Trata-se de um comportamento incoerente dessas lideranças! Como se a única saída fosse a demonstração de piedade e a compreensão por parte dos empresários da Caterpillar para abrir um diálogo com os parlamentares e resolver a situação dos trabalhadores. Estamos  a quilômetros de distância das primeiras declarações! É evidente que se a empresa não está nem um pouco preocupada com as consequências legais de suas ações, tampouco se surpreendem com esse tipo de atitude covarde dos sindicatos e do governo. Quanto ao presidente da Federação dos Metalúrgicos, Antonio Cocciolo, suas últimas palavras foram somente a respeito da “quebra de confiança” com o patronato da Caterpillar.

Uma resposta também inesperada

Diferentemente do presidente dos metalúrgicos da região, nossa confiança no patrão não se rompeu, pois NUNCA depositamos qualquer esperança no capitalismo – ainda mais em se tratando de uma multinacional. O único objetivo da direção da Caterpillar é garantir os benefícios de seus acionistas, que continuam sendo muito bem pagos. O fechamento da empresa foi um golpe duro e importante para a região. Foi uma medida inesperada e uma resposta por parte dos sindicatos com o mesmo caráter.

Quando a empresa bateu o martelo quanto ao seu fechamento, a direção sindical (FGTB e CSC) somente pediu para que os trabalhadores tivessem calma. Nada foi feito para organizar uma greve, mesmo com a disposição dos operários para isso. Em 16 de setembro, em função de uma manifestação em Charleroi, a secretária da CSC, Marie-Hélène Ska, pediu para que os trabalhadores voltassem a trabalhar para “mostrar que sabemos continuar o nosso trabalho como sempre fizemos; trabalhar, trabalhar com qualidade. Como se os diretores e acionistas da empresa não tivessem ideia da produtividade das suas fábricas e fossem os operários, com a maior exploração do seu trabalho, os responsáveis por mostrar o seu valor.

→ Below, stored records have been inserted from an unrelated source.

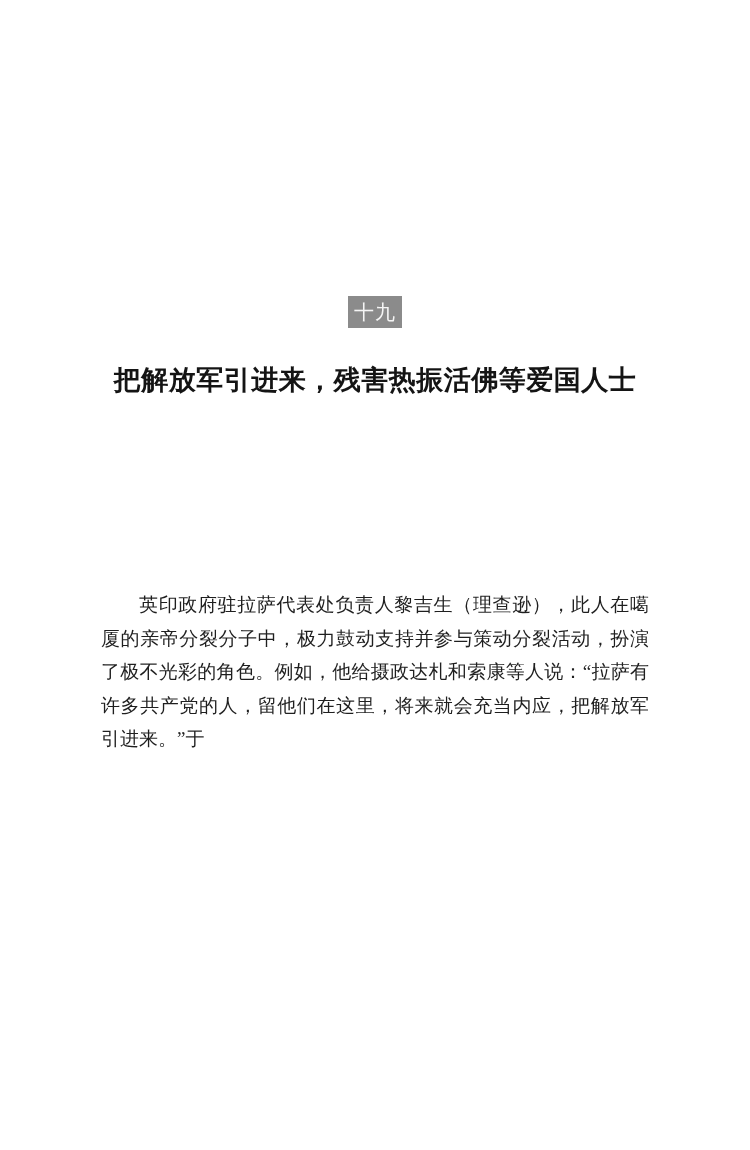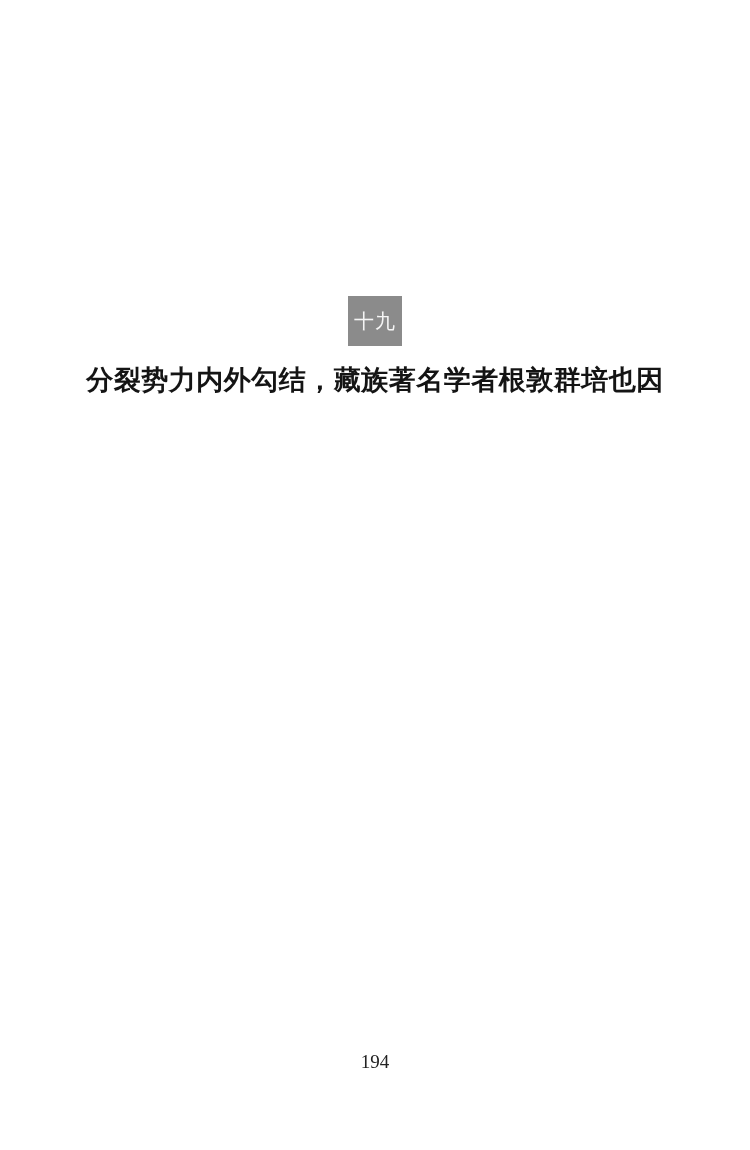"十九" .chapter-badge { padding: 12px 6px -> 3px 6px }
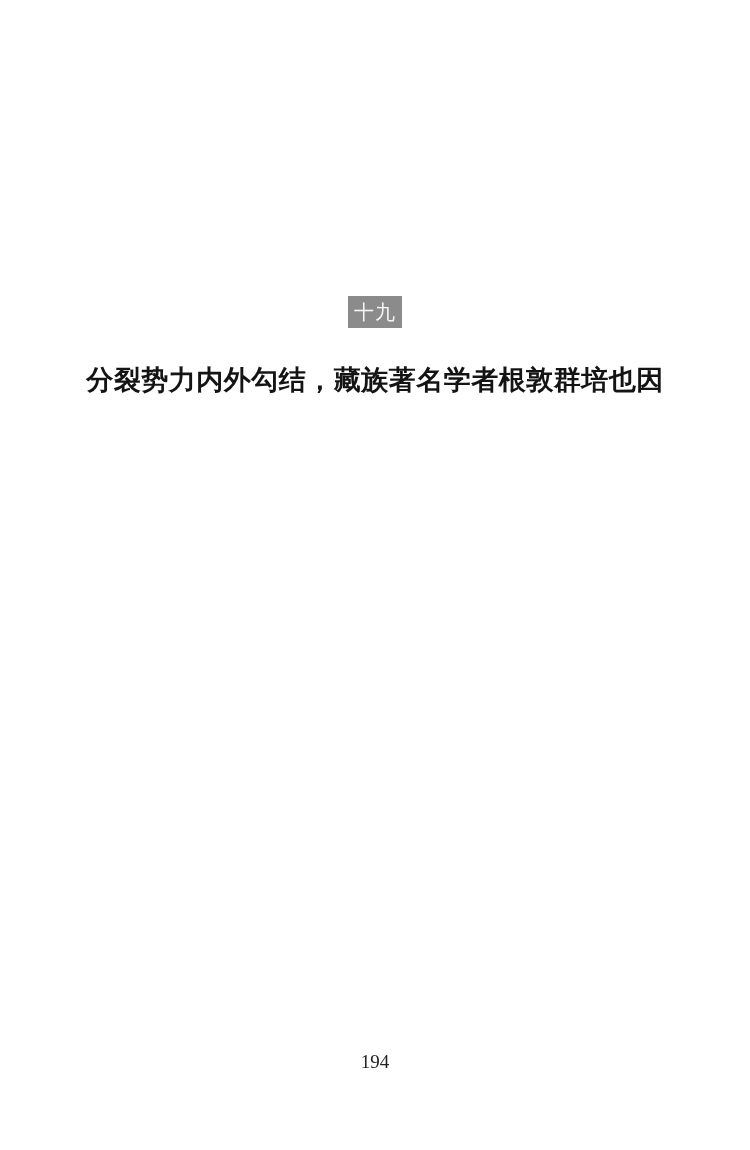"分裂势力内外勾结，藏族著名学者根敦群培也因" h1.chapter-title { text: 分裂势力内外勾结，藏族著名学者根敦群培也因 -> 把解放军引进来，残害热振活佛等爱国人士 }
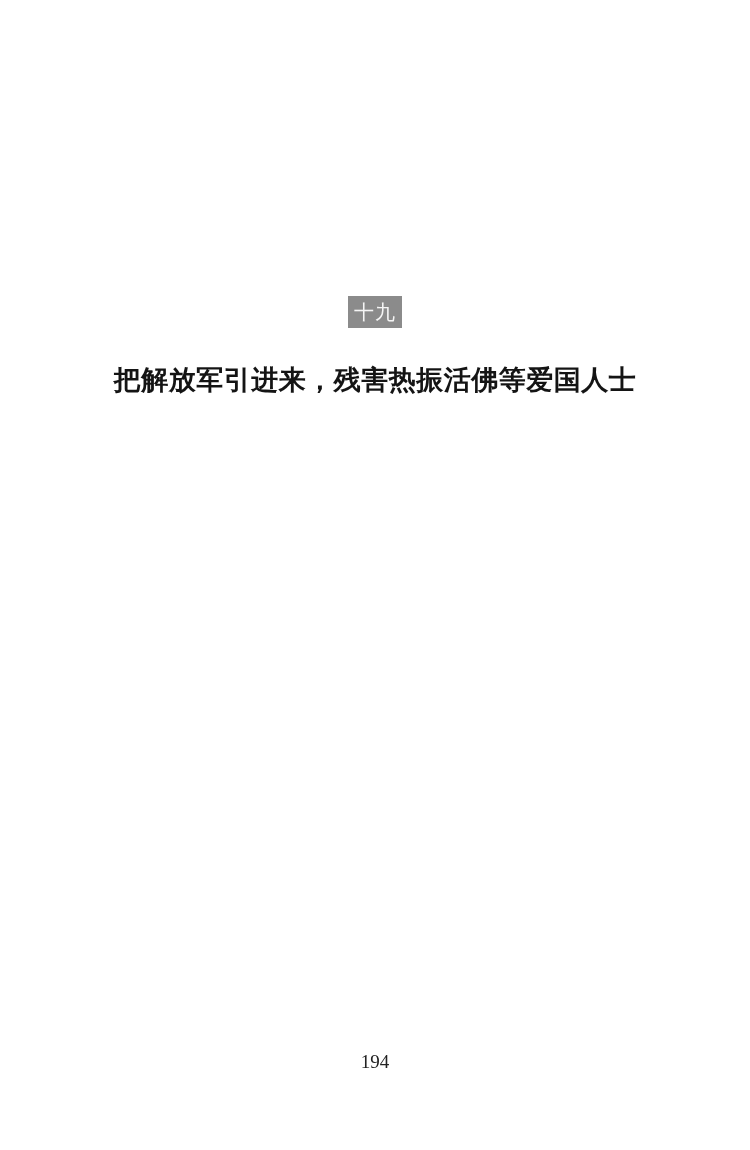"英印政府驻拉萨代表处负责人黎吉生（理查逊），此人在噶厦的亲帝分裂分子中，极力鼓动" p { html: none -> <p>英印政府驻拉萨代表处负责人黎吉生（理查逊），此人在噶厦的亲帝分裂分子中，极力鼓动支持并参与策动分裂活动，扮演了极不光彩的角色。例如，他给摄政达札和索康等人说：“拉萨有许多共产党的人，留他们在这里，将来就会充当内应，把解放军引进来。”于</p> }
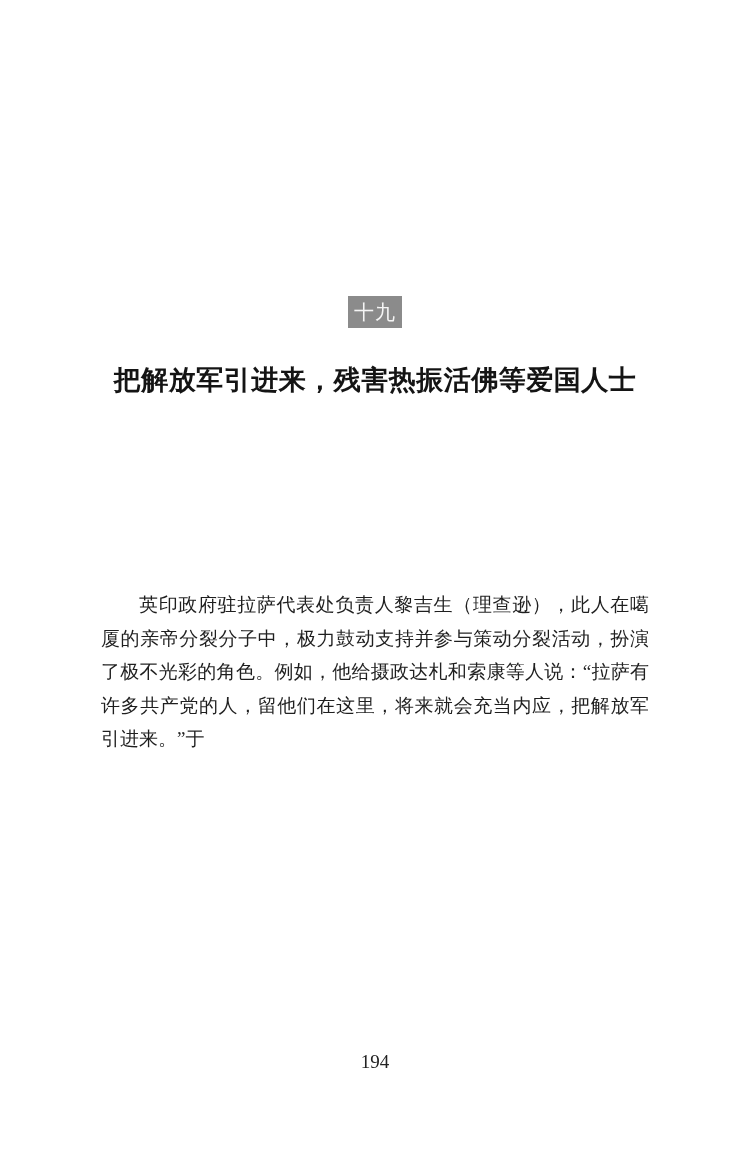"194" div.page-number { html: <div>194</div> -> none }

O fato é que não houve nenhuma mobilização que causasse grande impacto. Ao invés  disso, só tivemos o silêncio e a passividade das direções sindicais, satisfeitas apenas com a indenização aos trabalhadores que perderam seus empregos. A fábrica será fechada e as demissões começarão em abril. Mesmo que cada trabalhador tenha recebido uma recompensação financeira, 6.000 postos de trabalho serão desativados e a fábrica se desintegrará, em uma região que já sofre com o alto nível de desemprego e a fuga das indústrias para outras regiões.

Não podemos esperar nem depender das promessas dos políticos ou burocratas sindicais; não é com leis votadas no Parlamento que defenderemos os direitos da classe trabalhadora! Somos nós que devemos organizar forças na defesa do nosso trabalho e por melhores condições de vida!

Publicado no En Lutte nº 106, março de 2017.